(Records from a collection)
________________________________________
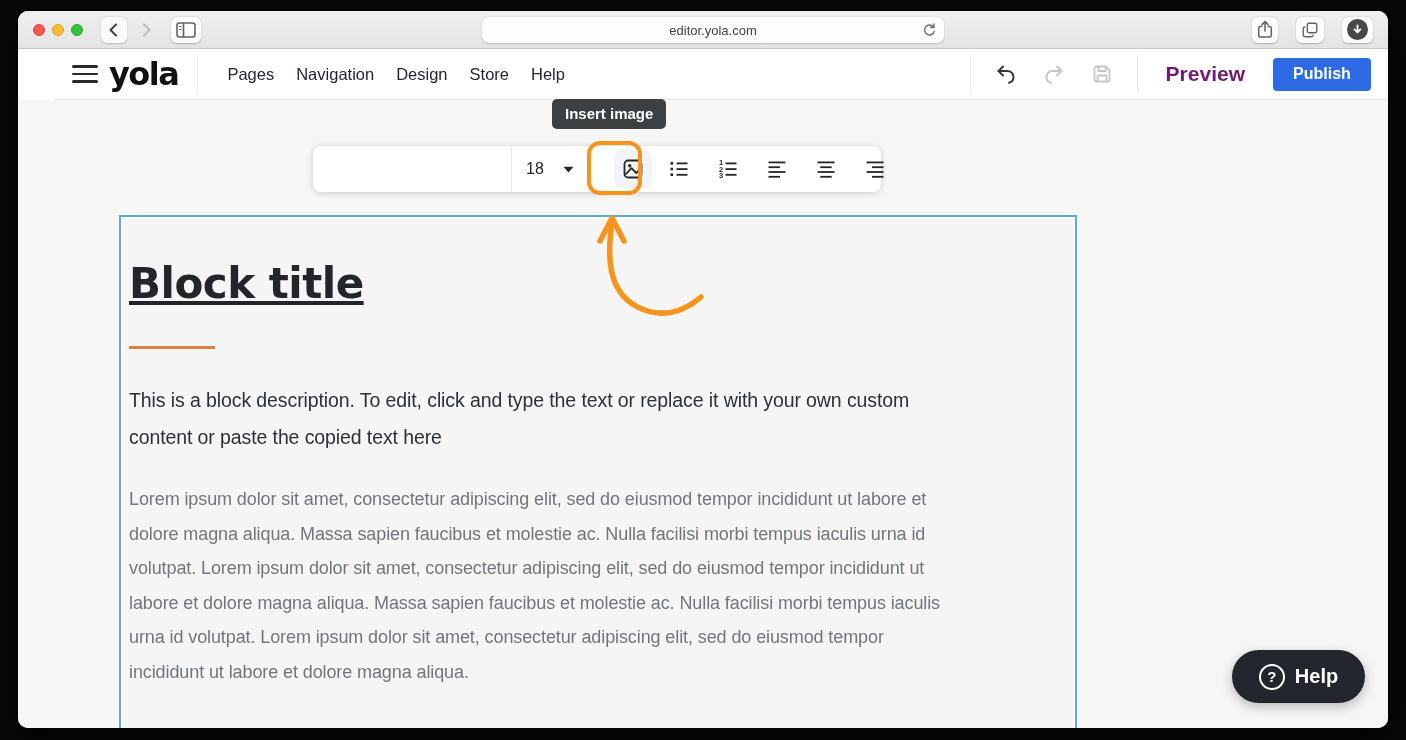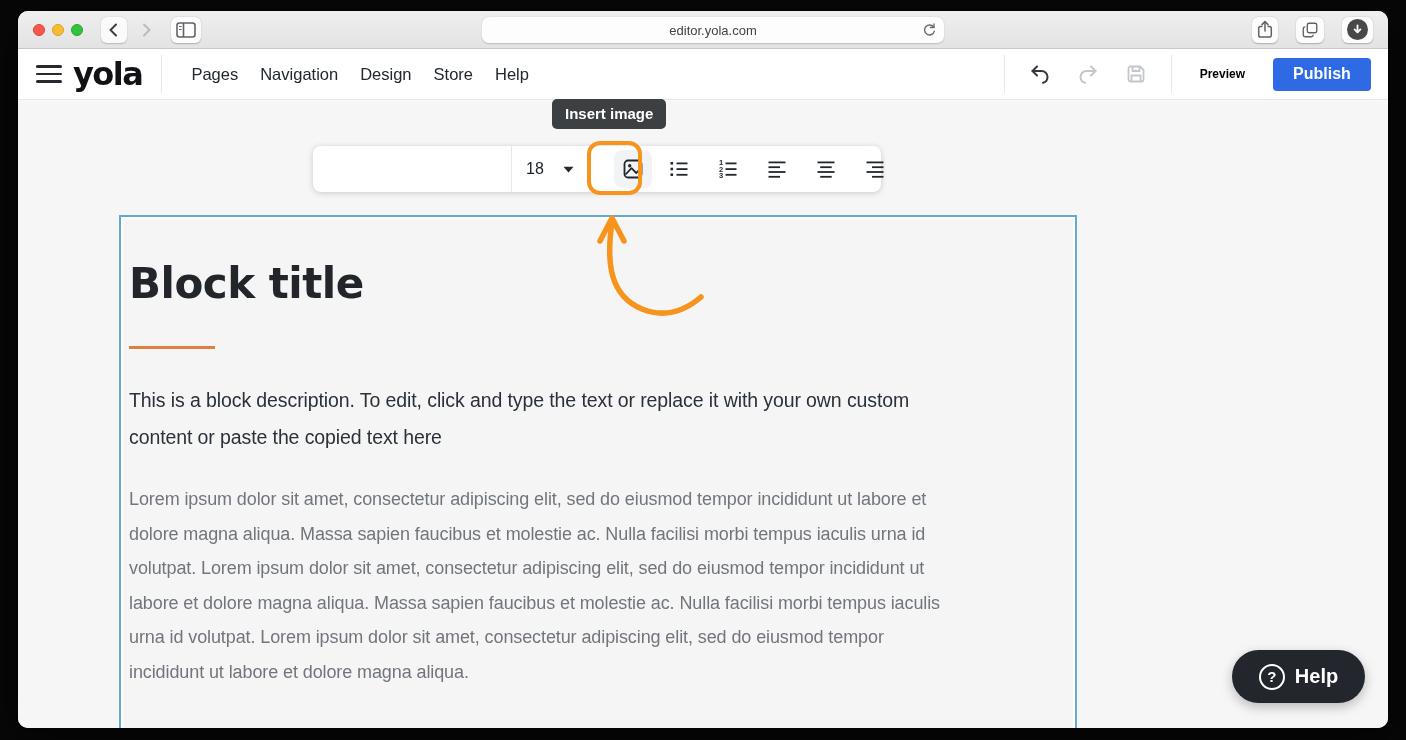--- a/index.html
+++ b/index.html
@@ -40,38 +40,38 @@
     display:flex; align-items:center; justify-content:center;
     font-size:13px; color:#3f4347;
   }
   .urlbar .reload { position:absolute; right:7px; top:4.5px; color:#6a6e72; }
   .chrome-right { margin-left:auto; display:flex; gap:18px; }
   .dl-circle { width:21px; height:21px; border-radius:50%; background:#48484a;
     display:flex; align-items:center; justify-content:center; color:#fff; }
   
   .app-header {
     height:51px; background:#fff; border-bottom:1px solid #e5e7ea;
-    display:flex; align-items:center; padding:0 17px 0 18px; position:relative;
+    display:flex; align-items:center; padding:0 17px 0 18px; position:relative;margin-left:36px;
   }
   .hamburger { width:26px; display:flex; flex-direction:column; gap:5px; cursor:pointer; }
   .hamburger i { display:block; height:2.5px; background:#26292e; border-radius:2px; }
   .brand { position:relative; margin-left:11px; font-family:"DejaVu Sans", sans-serif;
     font-weight:700; font-size:32px; letter-spacing:-1.5px; color:#111215; line-height:40px; padding-right:4px;}
   .flag { position:absolute; left:15px; top:21px; width:17px; height:11px;
     transform:rotate(-9deg) skewX(-10deg); border-radius:1.5px; overflow:hidden; }
   .flag .b { height:50%; background:#0f61c9; }
   .flag .y { height:50%; background:#ffd500; }
   .vdiv { width:1px; height:38px; background:#e5e7ea; }
   .vdiv.logo-div { margin-left:15px; }
   .main-nav { display:flex; gap:22px; margin-left:29px; font-size:16.5px; color:#22272e; }
   .main-nav span { cursor:pointer; }
   .header-right { margin-left:auto; display:flex; align-items:center; }
   .hist-icons { display:flex; align-items:center; gap:24px; margin:0 23px; }
   .icon-undo { color:#33383e; } .icon-redo, .icon-save { color:#c3c7cb; }
-  .preview { font-size:12px; font-weight:700; color:#000000; margin:0 28px; cursor:pointer; }
+  .preview { font-size:21px; font-weight:700; color:#701a75; margin:0 28px; cursor:pointer; }
   .publish {
     width:98px; height:33px; border:none; border-radius:4px; background:#2d6ae3;
     color:#fff; font-size:16px; font-weight:700; font-family:inherit; cursor:pointer;
   }
   
   .tooltip {
     position:absolute; left:534px; top:88px; height:30px; line-height:30px;
     background:#3c4043; color:#fff; border-radius:5px; padding:0 13px;
     font-size:15px; z-index:30;font-weight:bold;
   }
@@ -98,21 +98,21 @@
   
   .canvas { position:absolute; left:0; top:89px; width:1370px; height:628px;
     background:#f6f6f7; overflow:hidden; }
   .block {
     position:absolute; left:101px; top:115px; width:958px; height:540px;
     border:2px solid #61abd1; box-shadow:inset 0 0 0 2px #ffffff;
     background:#f5f5f6; padding:13px 8px 0 8px;
   }
   .superscript { font-size:17px; font-weight:700; color:#82888e; line-height:22px; }
   .block-title { margin-top:30px; font-family:"DejaVu Sans", sans-serif; font-weight:700;
-    font-size:42px; line-height:48px; color:#22262a; letter-spacing:-0.5px; }
+    font-size:42px; line-height:48px; color:#22262a; letter-spacing:-0.5px;text-decoration:underline; }
   .rule { margin-top:38px; width:86px; height:3px; background:#dd8040; }
   .desc { margin-top:33px; font-size:19.5px; line-height:37px; color:#2b3139;
     white-space:pre-line; letter-spacing:-0.1px; }
   .lorem { margin-top:26px; font-size:18px; line-height:34.5px; color:#71767c;
     white-space:pre-line; letter-spacing:-0.1px; }
   
   .help-pill {
     position:absolute; left:1214px; top:550px; width:133px; height:53px;
     background:#23272d; border-radius:27px; display:flex; align-items:center;
     justify-content:center; gap:10px; color:#fff; cursor:pointer;

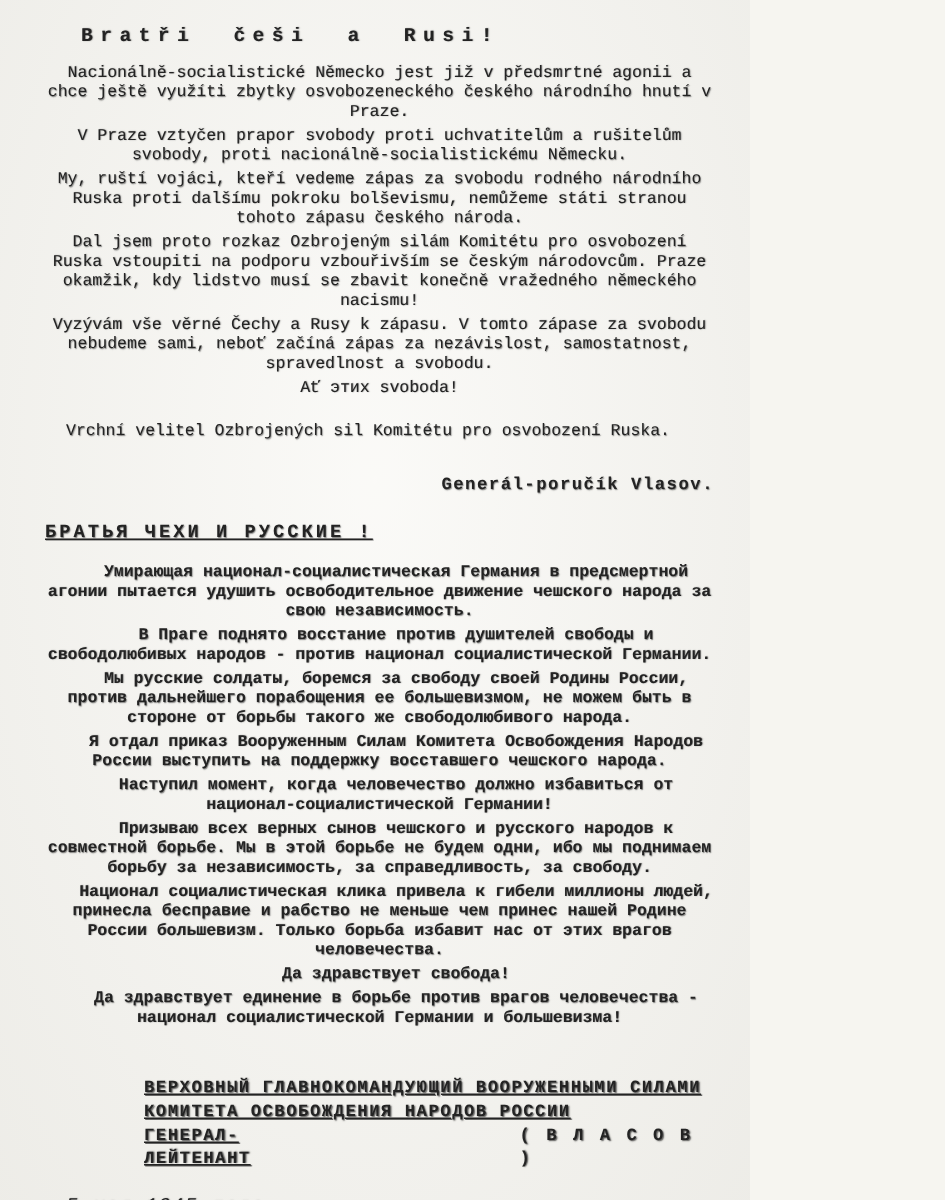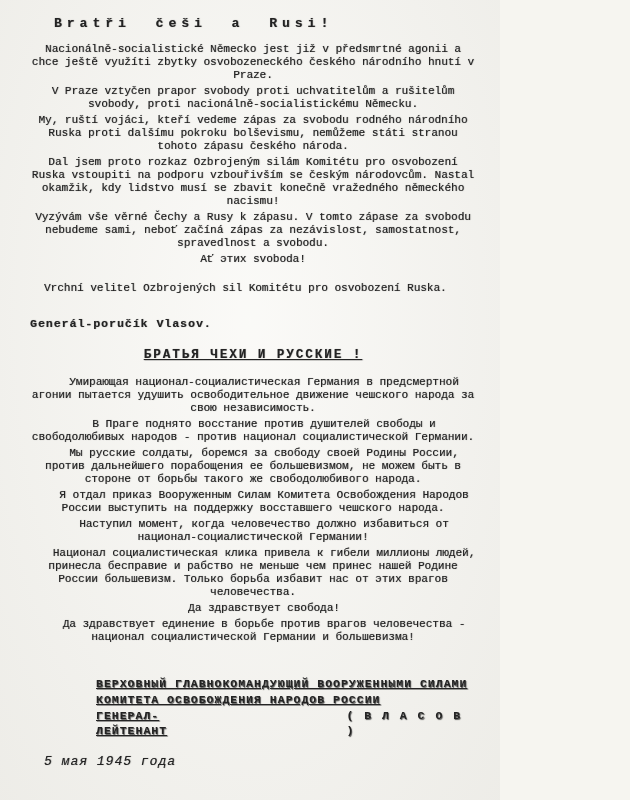--- a/index.html
+++ b/index.html
@@ -34,37 +34,38 @@
     margin: 2px 0 12px 24px;
   }
   .cz-body p, .ru-body p {
     font-size: 11px;
     line-height: 13px;
     margin: 0 0 3px 0;
     text-align: center;
   }
   .ru-body p {
     text-indent: 22px;
+    font-weight: bold;
   }
   .commander-line {
     font-size: 11px;
     line-height: 13px;
     margin: 16px 0 0 14px;
   }
   .cz-signature {
     font-size: 11.5px;
     font-weight: bold;
-    text-align: left;
+    text-align: right;
     margin: 22px 0 18px 0;
     letter-spacing: 1px;
   }
   .ru-title {
     font-size: 12.5px;
     font-weight: bold;
-    text-align: center;
+    text-align: left;
     letter-spacing: 2px;
     text-decoration: underline;
     margin: 4px 0 14px 0;
   }
   .sig-block {
     margin: 32px 0 0 66px;
     font-weight: bold;
     font-size: 11.5px;
     line-height: 15px;
     letter-spacing: 1px;
@@ -96,37 +97,38 @@
 <body>
 
 <div class="page typewriter">
 
   <div class="cz-title">Bratři češi a Rusi!</div>
 
   <div class="cz-body">
     <p>Nacionálně-socialistické Německo jest již v předsmrtné agonii a chce ještě využíti zbytky osvobozeneckého českého národního hnutí v Praze.</p>
     <p>V Praze vztyčen prapor svobody proti uchvatitelům a rušitelům svobody, proti nacionálně-socialistickému Německu.</p>
     <p>My, ruští vojáci, kteří vedeme zápas za svobodu rodného národního Ruska proti dalšímu pokroku bolševismu, nemůžeme státi stranou tohoto zápasu českého národa.</p>
-    <p>Dal jsem proto rozkaz Ozbrojeným silám Komitétu pro osvobození Ruska vstoupiti na podporu vzbouřivším se českým národovcům. Nastal okamžik, kdy lidstvo musí se zbavit konečně vražedného německého nacismu!</p>
+    <p>Dal jsem proto rozkaz Ozbrojeným silám Komitétu pro osvobození Ruska vstoupiti na podporu vzbouřivším se českým národovcům. Praze okamžik, kdy lidstvo musí se zbavit konečně vražedného německého nacismu!</p>
     <p>Vyzývám vše věrné Čechy a Rusy k zápasu. V tomto zápase za svobodu nebudeme sami, neboť začíná zápas za nezávislost, samostatnost, spravedlnost a svobodu.</p>
     <p>Ať этих svoboda!</p>
   </div>
 
   <div class="commander-line">Vrchní velitel Ozbrojených sil Komitétu pro osvobození Ruska.</div>
 
   <div class="cz-signature">Generál-poručík Vlasov.</div>
 
   <div class="ru-title">БРАТЬЯ ЧЕХИ И РУССКИЕ !</div>
 
   <div class="ru-body">
     <p>Умирающая национал-социалистическая Германия в предсмертной агонии пытается удушить освободительное движение чешского народа за свою независимость.</p>
     <p>В Праге поднято восстание против душителей свободы и свободолюбивых народов - против национал социалистической Германии.</p>
     <p>Мы русские солдаты, боремся за свободу своей Родины России, против дальнейшего порабощения ее большевизмом, не можем быть в стороне от борьбы такого же свободолюбивого народа.</p>
     <p>Я отдал приказ Вооруженным Силам Комитета Освобождения Народов России выступить на поддержку восставшего чешского народа.</p>
     <p>Наступил момент, когда человечество должно избавиться от национал-социалистической Германии!</p>
+    <p>Призываю всех верных сынов чешского и русского народов к совместной борьбе. Мы в этой борьбе не будем одни, ибо мы поднимаем борьбу за независимость, за справедливость, за свободу.</p>
     <p>Национал социалистическая клика привела к гибели миллионы людей, принесла бесправие и рабство не меньше чем принес нашей Родине России большевизм. Только борьба избавит нас от этих врагов человечества.</p>
     <p>Да здравствует свобода!</p>
     <p>Да здравствует единение в борьбе против врагов человечества - национал социалистической Германии и большевизма!</p>
   </div>
 
   <div class="sig-block">
     <div class="sig-line">ВЕРХОВНЫЙ ГЛАВНОКОМАНДУЮЩИЙ ВООРУЖЕННЫМИ СИЛАМИ</div>
     <div class="sig-line">КОМИТЕТА ОСВОБОЖДЕНИЯ НАРОДОВ РОССИИ</div>
     <div class="sig-rank-row">
       <span class="sig-rank">ГЕНЕРАЛ-ЛЕЙТЕНАНТ</span>

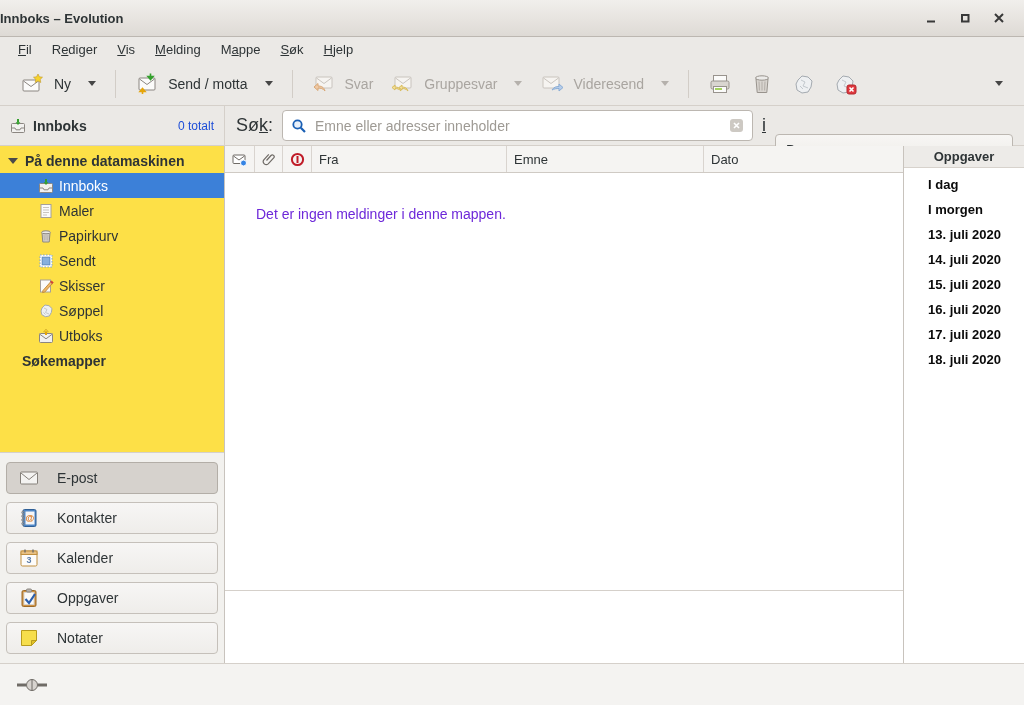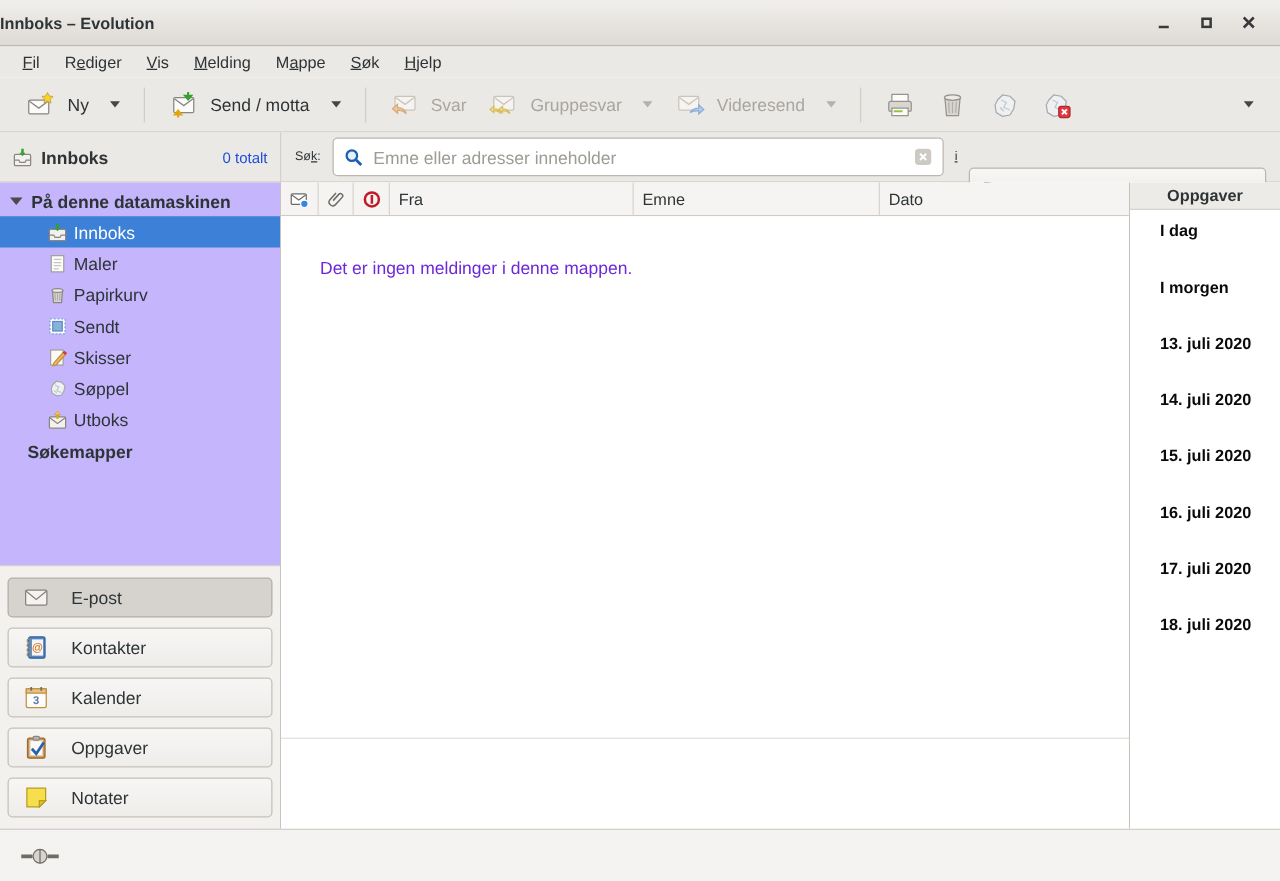--- a/index.html
+++ b/index.html
@@ -49,34 +49,34 @@
   .searchrow {
     height:40px; flex:0 0 40px; background:var(--chrome_bg,#ebe9e6);
     border-bottom:1px solid var(--pane_border,#d5d0ca);
     display:flex; align-items:stretch;
   }
   .folder-header { width:225px; flex:0 0 225px; border-right:1px solid var(--pane_border,#d5d0ca);
     display:flex; align-items:center; gap:7px; padding:0 10px; }
   .folder-header .fname { font-weight:bold; font-size:14px; }
   .folder-header .fcount { margin-left:auto; font-size:12px; color:#1d4ed8;text-align:center; }
   .search-main { flex:1; display:flex; align-items:center; gap:9px; padding:0 11px; }
-  .search-label { font-size:10px; }
+  .search-label { font-size:18px; }
   .search-box { flex:1; height:31px; background:#fff; border:1px solid #bcb7b1; border-radius:4px;
     display:flex; align-items:center; gap:8px; padding:0 8px; }
   .search-box input { flex:1; border:none; outline:none; background:transparent; font-size:14px;
     font-family:inherit; color:#2e3436; }
   .search-box input::placeholder { color:#9e9a94; }
   .scope-combo { width:238px; flex:0 0 238px; height:32px; border:1px solid #bcb7b1; border-radius:4px;
     background:linear-gradient(#f7f6f4,#edeae6); display:flex; align-items:center; padding:0 10px; font-size:14px;margin-top:48px; }
   .scope-combo .arr { margin-left:auto; }
 
   
   .content { flex:1; display:flex; min-height:0; }
 
-  .sidebar { width:225px; flex:0 0 225px; background:#c4b5fd; border-right:1px solid #c8c3bd;
+  .sidebar { width:225px; flex:0 0 225px; background:#fde047; border-right:1px solid #c8c3bd;
     display:flex; flex-direction:column; }
   .tree { flex:1; padding-top:2px; font-size:14px; overflow:hidden; }
   .tree-root { height:25px; display:flex; align-items:center; gap:7px; padding-left:8px; font-weight:bold; }
   .expander { width:0; height:0; border-left:5px solid transparent; border-right:5px solid transparent;
     border-top:6px solid #4a4a4a; }
   .tree-row { height:25px; display:flex; align-items:center; gap:5px; padding-left:38px; }
   .tree-row.selected { background:var(--selection,#3c80d8); color:var(--selection_text,#fff); }
   .tree-section { height:25px; display:flex; align-items:center; padding-left:22px; font-weight:bold; }
 
   .switcher { border-top:1px solid var(--pane_border,#d5d0ca); background:#f2f1ee;
@@ -95,21 +95,21 @@
   .c1 { width:30px; flex:0 0 30px; } .c2 { width:28px; flex:0 0 28px; } .c3 { width:29px; flex:0 0 29px; }
   .c-fra { width:195px; flex:0 0 195px; } .c-emne { width:197px; flex:0 0 197px; } .c-dato { flex:1; border-right:none; }
   .msg-body { flex:1; position:relative; background:#fff; }
   .empty-text { position:absolute; left:31px; top:33px; font-size:14px; color:#6d28d9; }
   .preview-sep { height:1px; flex:0 0 1px; background:var(--pane_border,#d5d0ca); }
   .preview { height:72px; flex:0 0 72px; background:#fff; }
 
   .tasks-pane { width:120px; flex:0 0 120px; background:#fff; display:flex; flex-direction:column; }
   .tasks-header { height:22px; flex:0 0 22px; background:#edebe8; border-bottom:1px solid #d7d2cc;
     display:flex; align-items:center; justify-content:center; font-weight:bold; font-size:13px; }
-  .tasks-list { padding:4px 12px 0 24px; display:flex; flex-direction:column;gap:20px; }
+  .tasks-list { padding:4px 12px 0 24px; display:flex; flex-direction:column; }
   .task-item { height:25px; display:flex; align-items:center; font-weight:bold; font-size:13px; color:#0a0a0a; }
 
   
   .statusbar { height:42px; flex:0 0 42px; background:var(--statusbar_bg,#f4f3f1);
     border-top:1px solid var(--pane_border,#d5d0ca); display:flex; align-items:center; padding-left:16px; }
 </style>
 </head>
 <body>
 
 <div class="window">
________________________________________
# EXERCISE:
Search the records for the string "pointer" and, wherever a line contains it, please copy that line.

# RESPONSE TO THIS EXERCISE:
   .hamburger { width:26px; display:flex; flex-direction:column; gap:5px; cursor:pointer; }
   .main-nav span { cursor:pointer; }
-  .preview { font-size:12px; font-weight:700; color:#000000; margin:0 28px; cursor:pointer; }
+  .preview { font-size:21px; font-weight:700; color:#701a75; margin:0 28px; cursor:pointer; }
     color:#fff; font-size:16px; font-weight:700; font-family:inherit; cursor:pointer;
     justify-content:center; gap:10px; color:#fff; cursor:pointer;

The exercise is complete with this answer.